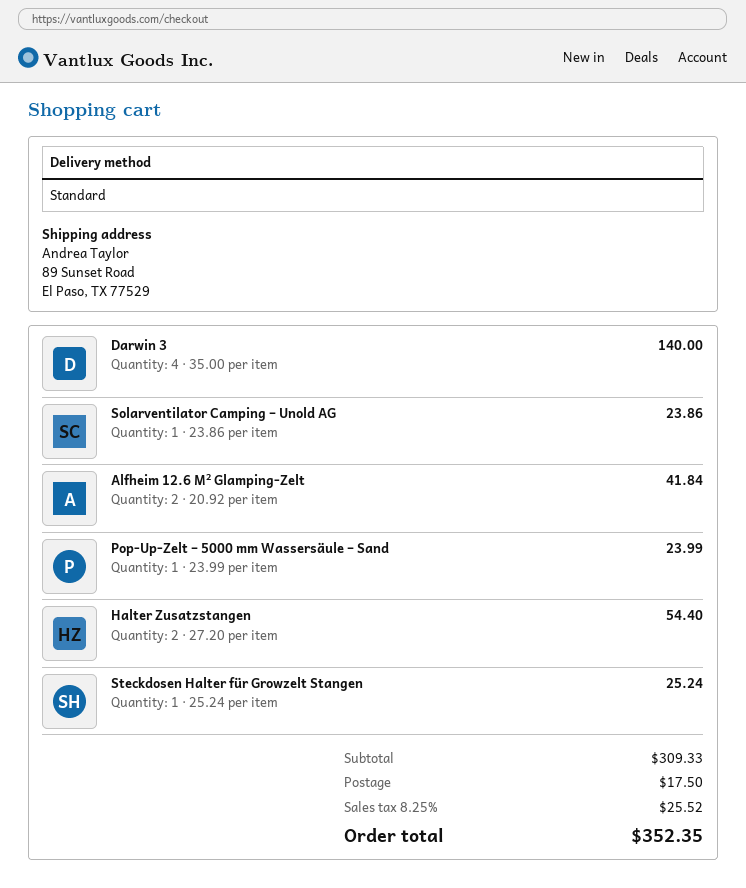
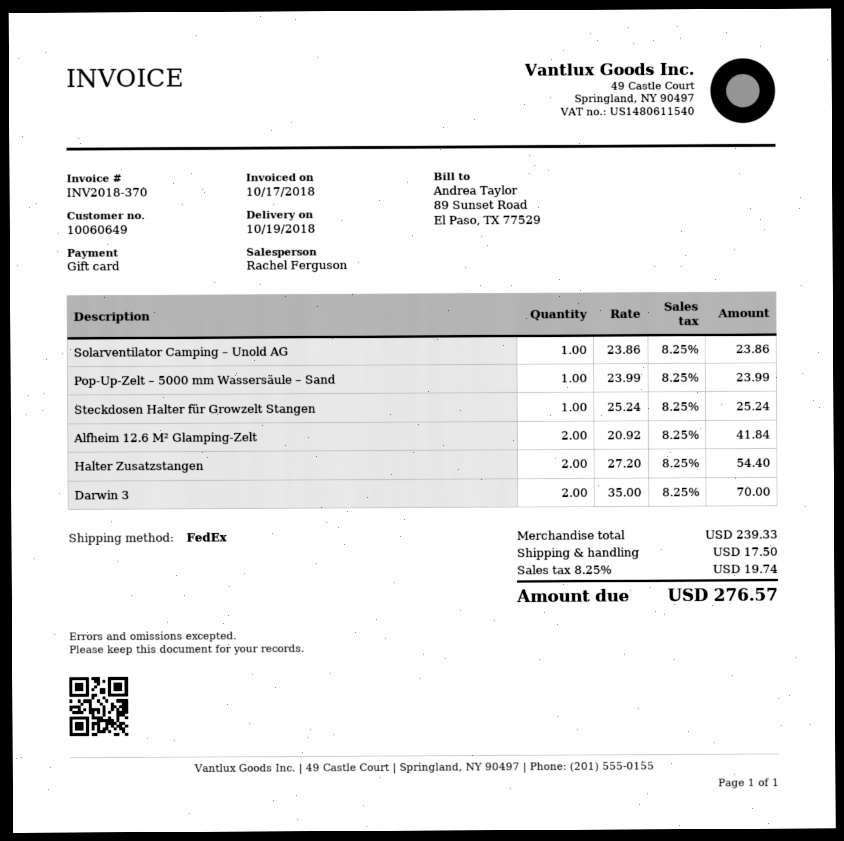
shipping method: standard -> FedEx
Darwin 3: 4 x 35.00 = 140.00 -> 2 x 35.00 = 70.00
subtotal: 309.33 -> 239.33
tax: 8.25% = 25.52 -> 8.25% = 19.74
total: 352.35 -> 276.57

++++++++

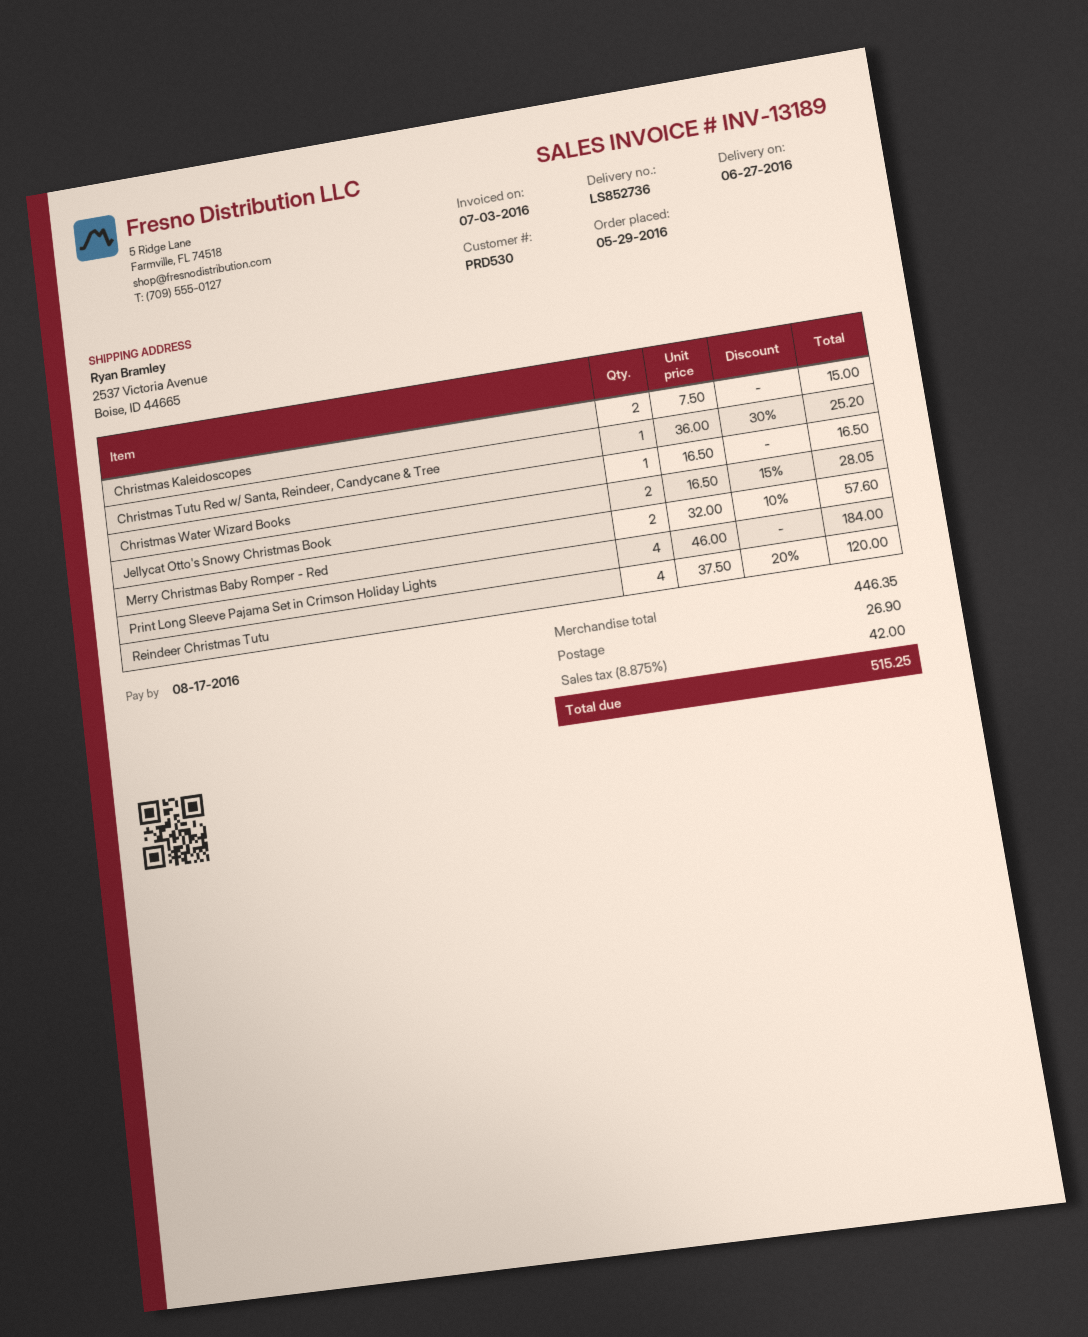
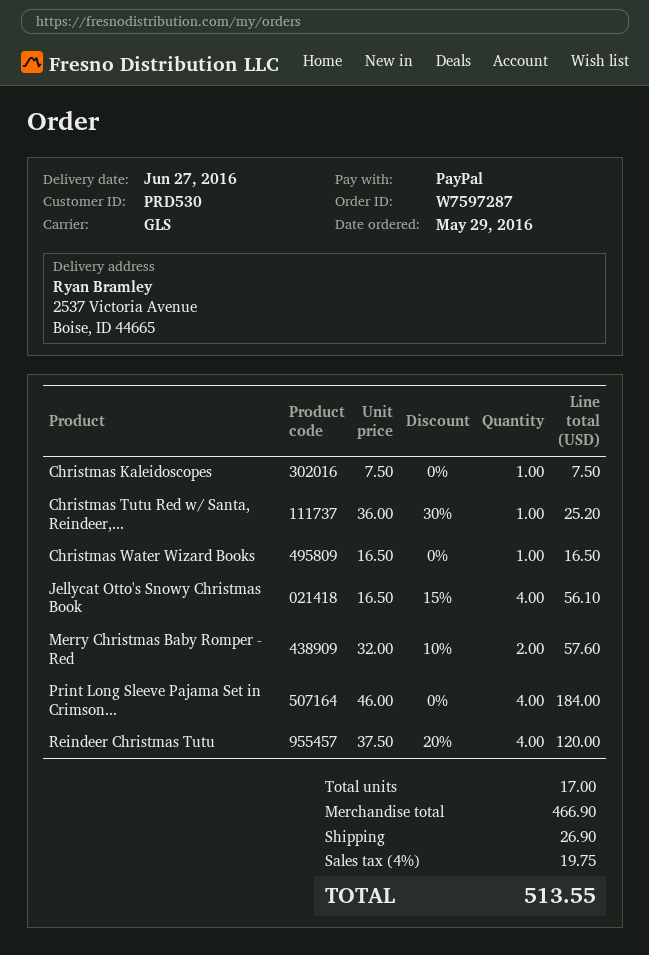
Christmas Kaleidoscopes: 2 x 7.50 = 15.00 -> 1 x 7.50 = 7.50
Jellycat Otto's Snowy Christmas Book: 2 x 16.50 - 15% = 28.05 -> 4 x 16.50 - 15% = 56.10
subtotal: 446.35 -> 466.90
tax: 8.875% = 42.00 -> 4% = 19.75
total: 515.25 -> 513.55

++++++++

Assignment: Scan the lines above for "Christmas Kaleidoscopes: 2" and for "total: 515.25 -> 513.55". Repeat exactly the line holding each of them and every line in between.

Result of this exercise:
Christmas Kaleidoscopes: 2 x 7.50 = 15.00 -> 1 x 7.50 = 7.50
Jellycat Otto's Snowy Christmas Book: 2 x 16.50 - 15% = 28.05 -> 4 x 16.50 - 15% = 56.10
subtotal: 446.35 -> 466.90
tax: 8.875% = 42.00 -> 4% = 19.75
total: 515.25 -> 513.55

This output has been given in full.